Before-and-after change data
+===+

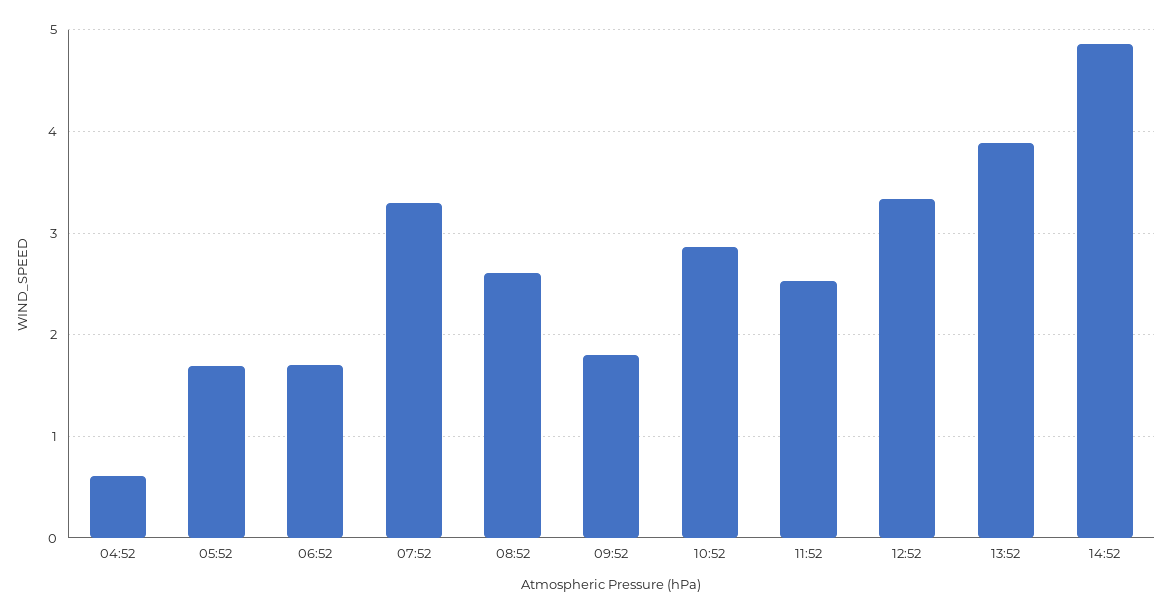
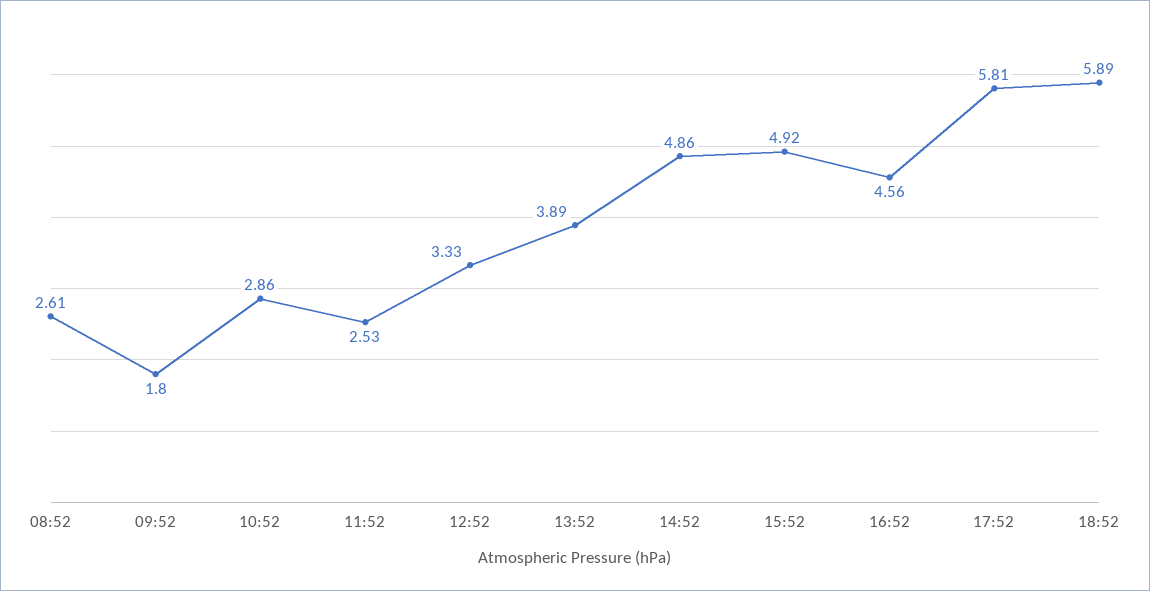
04:52: 0.6 -> none
05:52: 1.7 -> none
06:52: 1.7 -> none
07:52: 3.3 -> none
15:52: none -> 4.92
16:52: none -> 4.56
17:52: none -> 5.81
18:52: none -> 5.89

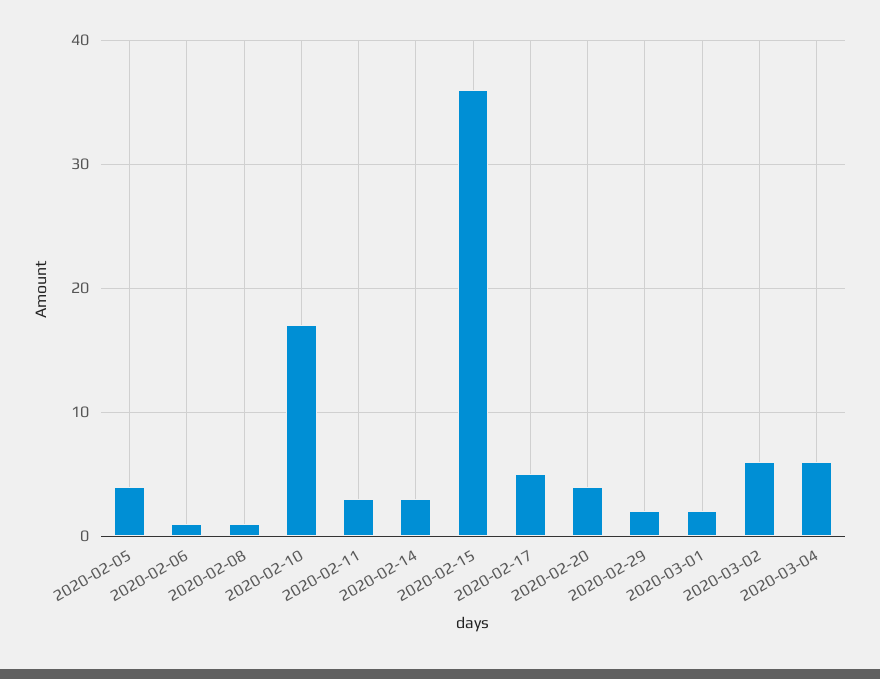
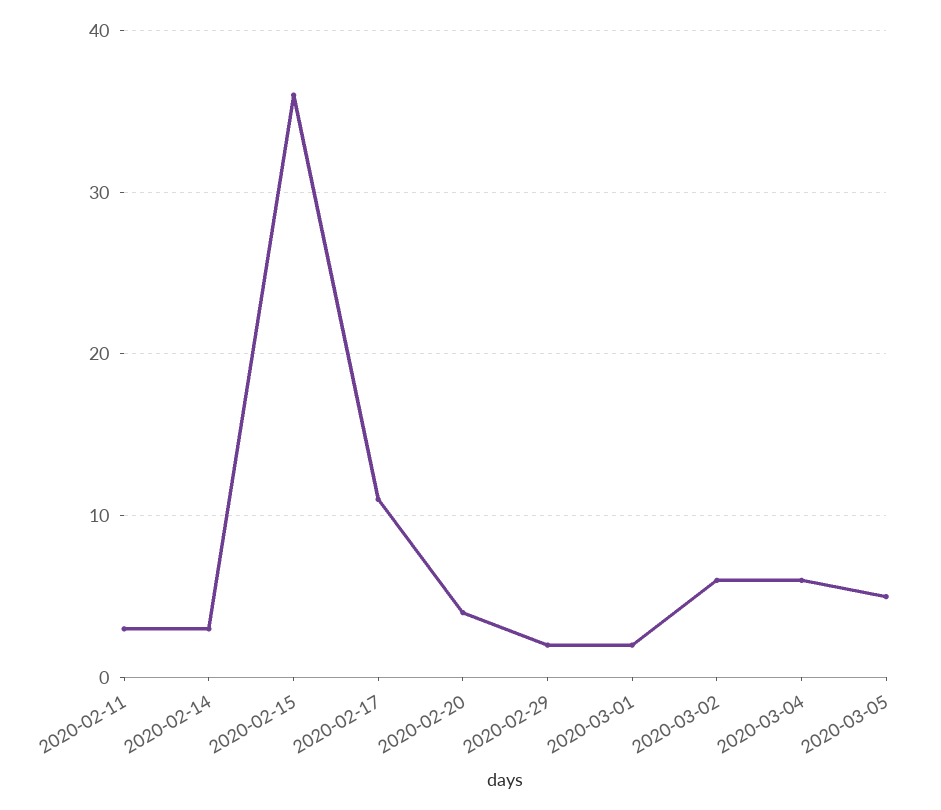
2020-02-05: 4 -> none
2020-02-06: 1 -> none
2020-02-08: 1 -> none
2020-02-10: 17 -> none
2020-02-17: 5 -> 11
2020-03-05: none -> 5

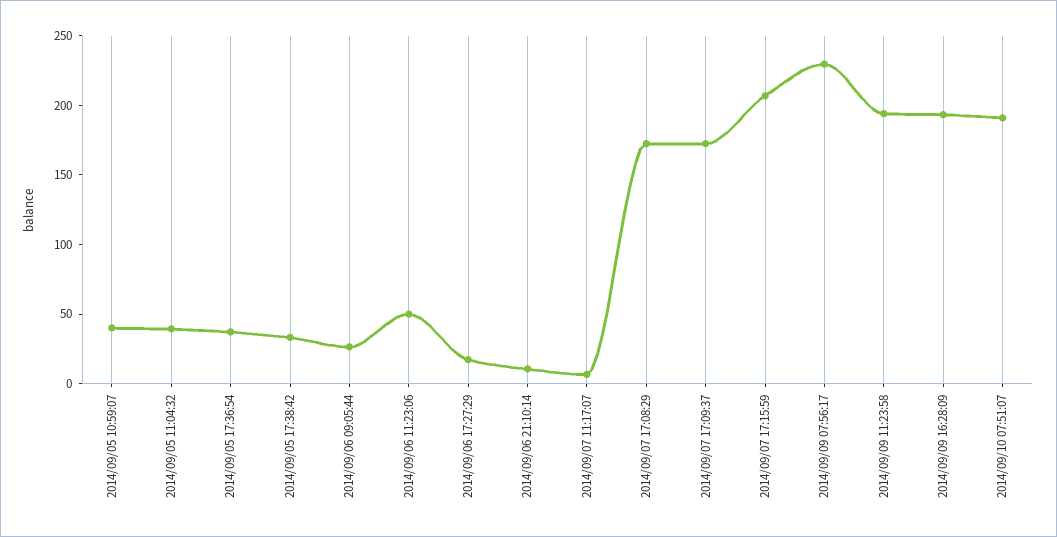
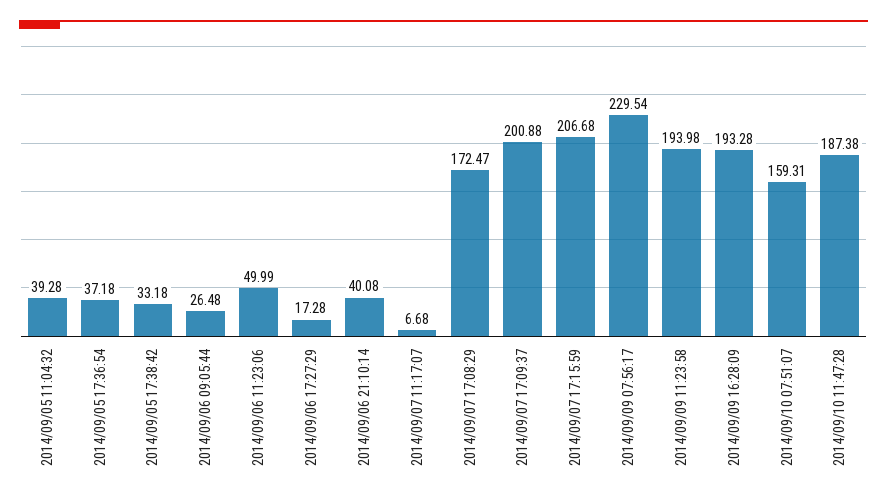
2014/09/05 10:59:07: 40 -> none
2014/09/06 21:10:14: 10 -> 40.08
2014/09/07 17:09:37: 170 -> 200.88
2014/09/10 07:51:07: 190 -> 159.31
2014/09/10 11:47:28: none -> 187.38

+===+

**WHAT THE TASK REQUIRES:** Skip every picture. Repeat word for word the lines from the line holding "2020-02-08: 1 -> none" through the end of the entries above.

**TASK RESULT:**
2020-02-08: 1 -> none
2020-02-10: 17 -> none
2020-02-17: 5 -> 11
2020-03-05: none -> 5

2014/09/05 10:59:07: 40 -> none
2014/09/06 21:10:14: 10 -> 40.08
2014/09/07 17:09:37: 170 -> 200.88
2014/09/10 07:51:07: 190 -> 159.31
2014/09/10 11:47:28: none -> 187.38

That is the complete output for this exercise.